Segment Open

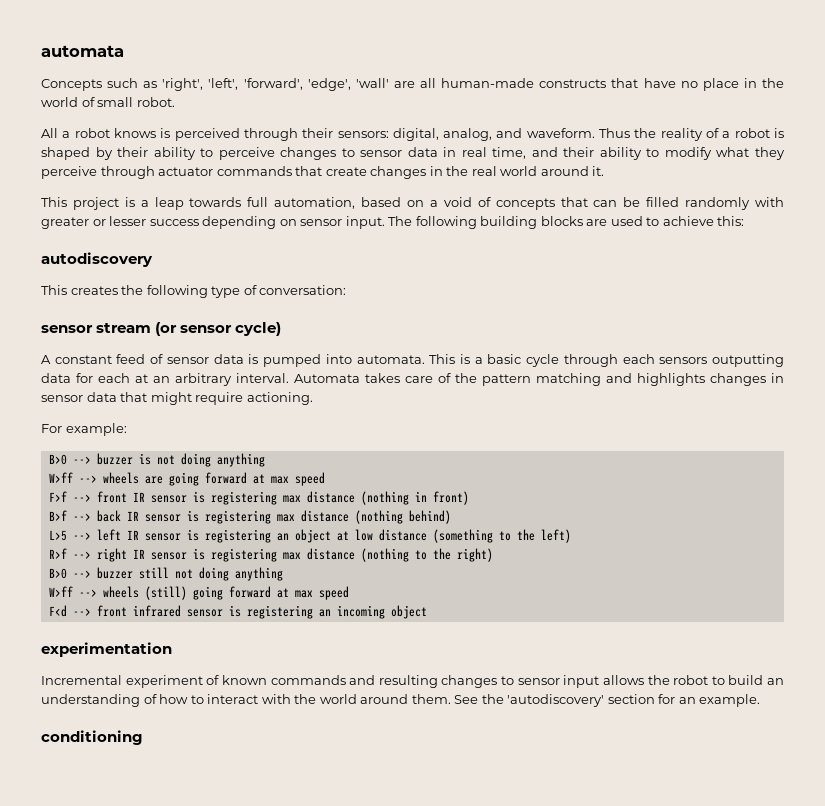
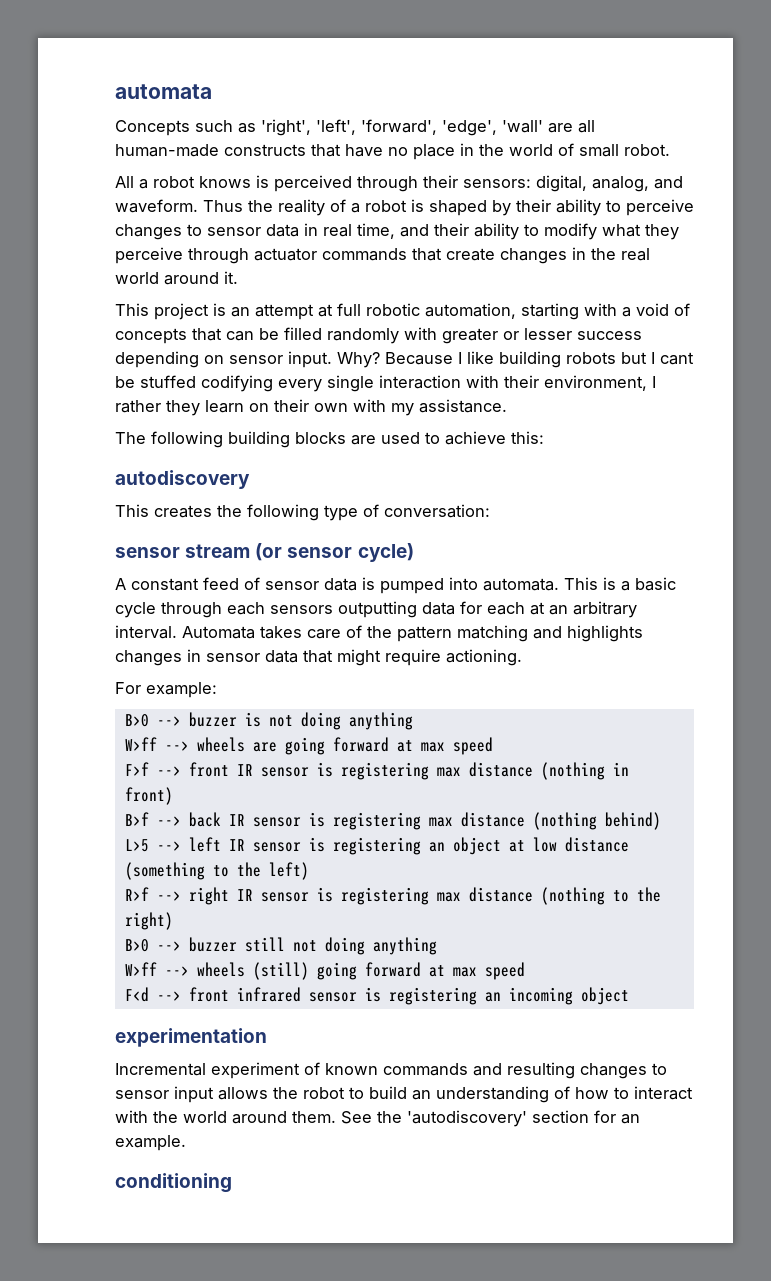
[140,197,425,210] a leap towards full automation, based on -> [231,303,617,320] an attempt at full robotic automation, starting with
(385, 222) none -> [337,351,694,368] [115,375,656,392] [115,399,507,416] Why? Because I like building robots but I cant be stuffed codifying every single interaction with their environment, I rather they learn on their own with my assistance. //

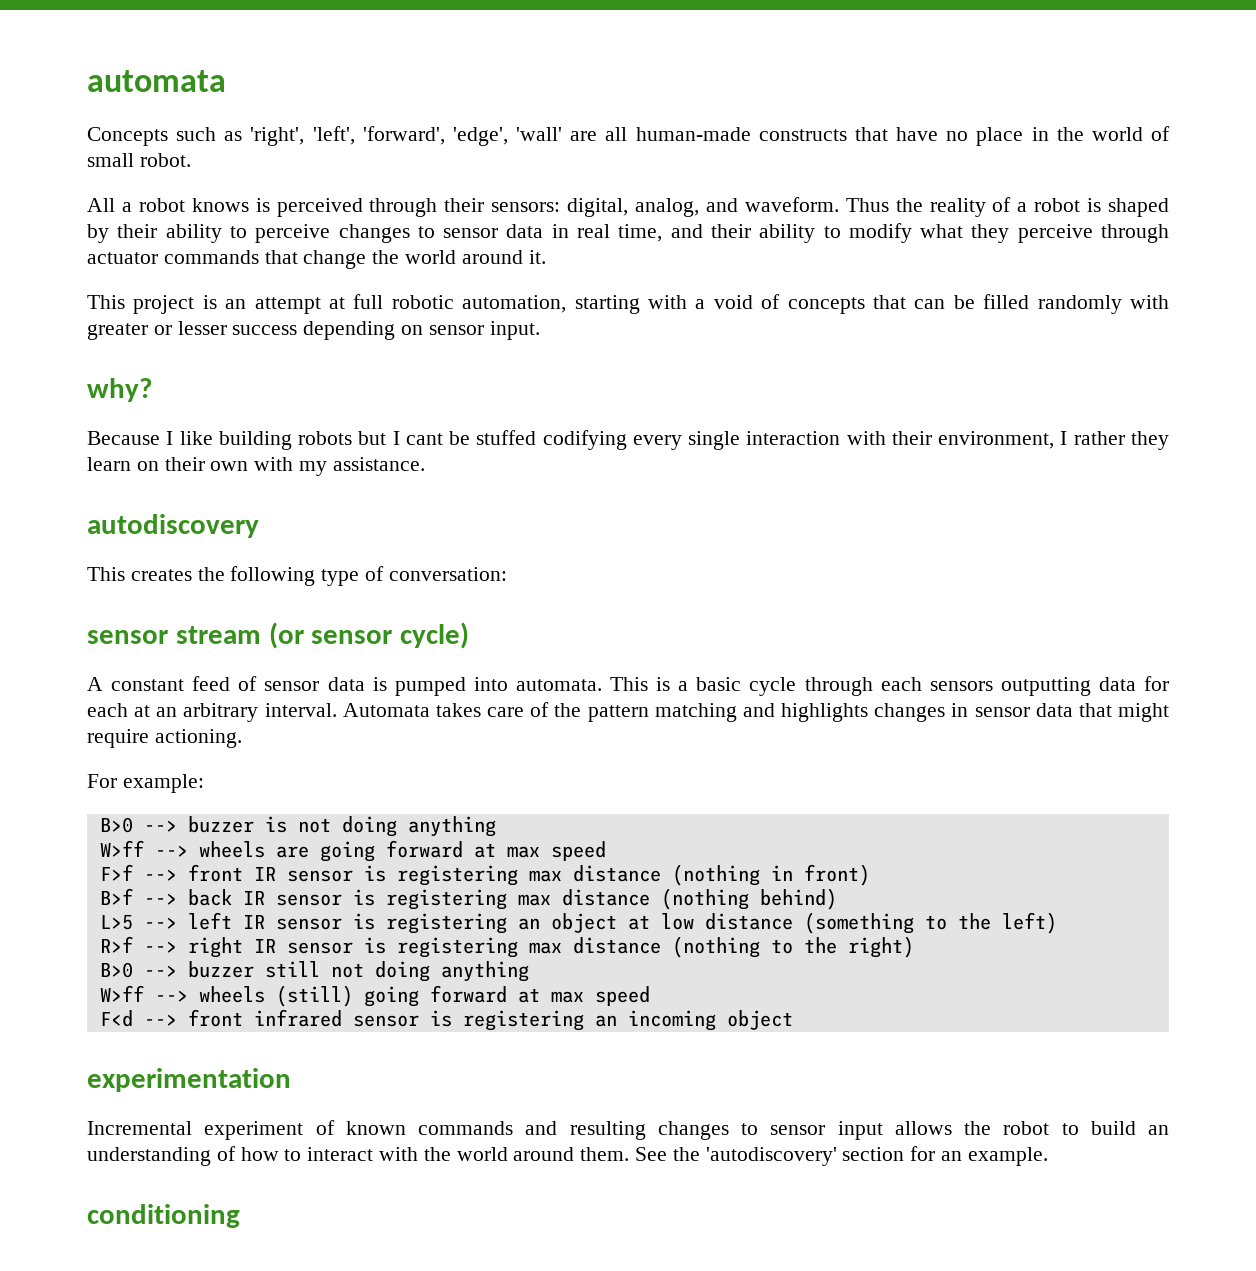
[446,247,650,264] create changes in the real -> [303,250,400,269] change the
[337,352,380,368] Why? -> [87,378,152,402] // why? //
[115,431,544,448] // The following building blocks are used to achieve this: -> (425, 464) none

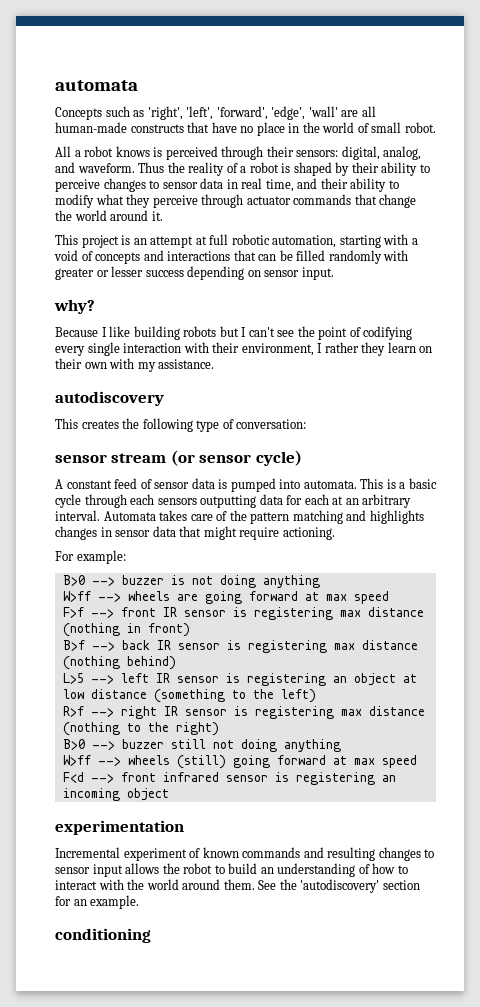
(865, 305) none -> [143,250,231,261] and interactions
[405,430,537,445] cant be stuffed -> [248,326,361,340] can't see the point of

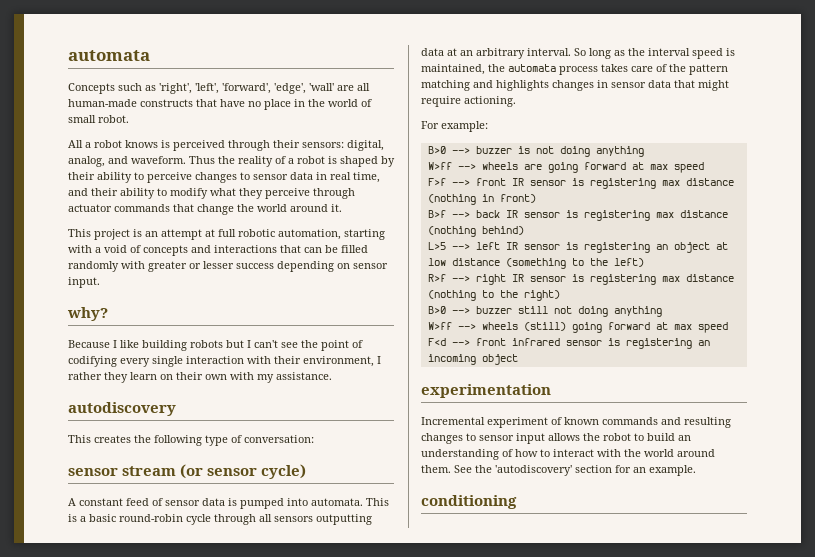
(437, 483) none -> [119,514,183,522] round-robin
[130,494,155,505] each -> [259,514,272,522] all
[286,494,329,505] for each -> (444, 52) none
[103,511,156,521] Automata -> [574,48,735,59] [421,64,598,75] So long as the interval speed is maintained, the automata process

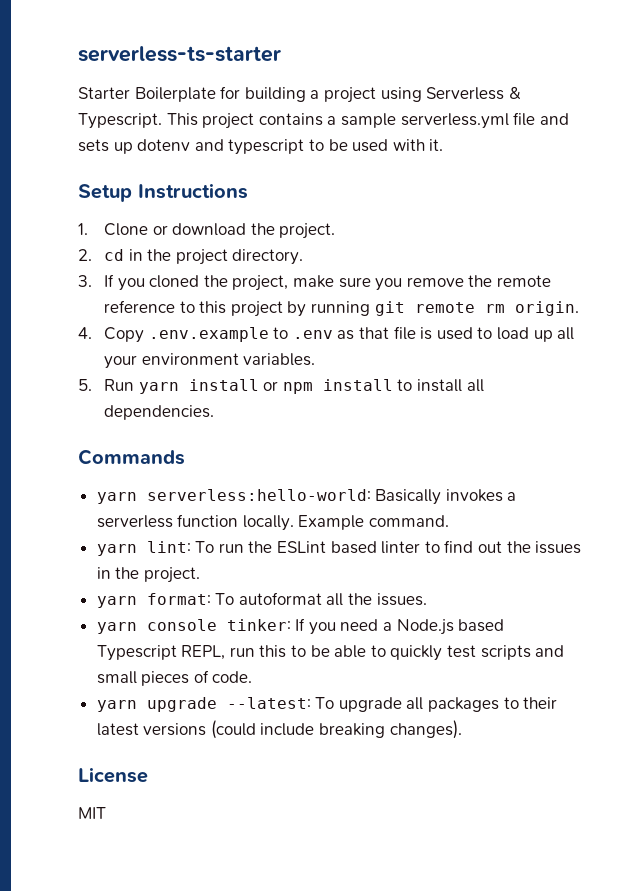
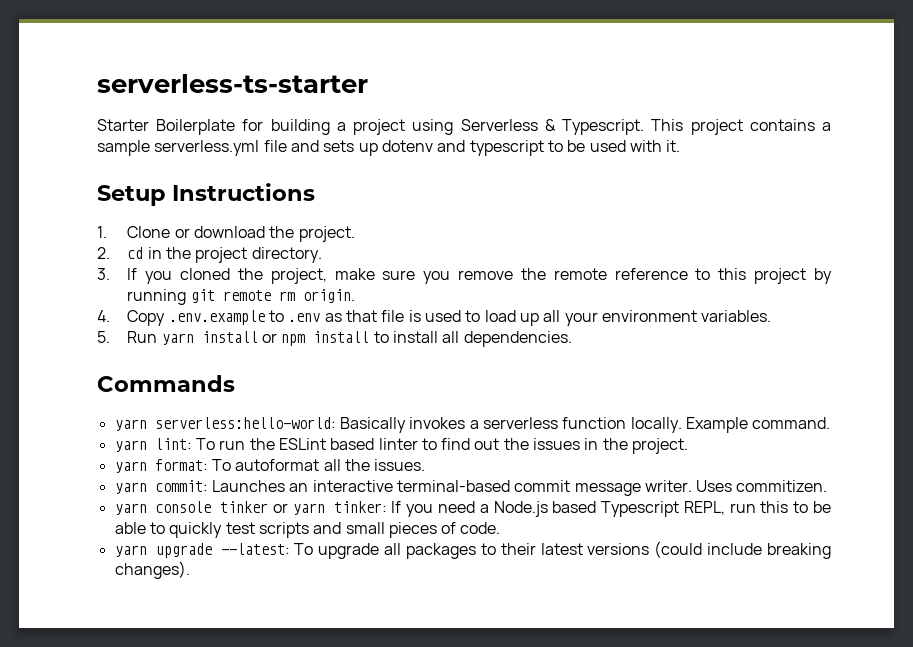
(427, 599) none -> [114,480,828,496] // yarn commit: Launches an interactive terminal-based commit message writer. Uses commitizen.
(217, 625) none -> [220,501,325,515] tinker or yarn
[78,767,148,783] [78,807,106,819] // License // MIT -> (190, 570) none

Segment Closed

▶ _Activity_: Looking at the records above, say how many of their lines include the word "each", with no other words.

▶ _Answer area_: 2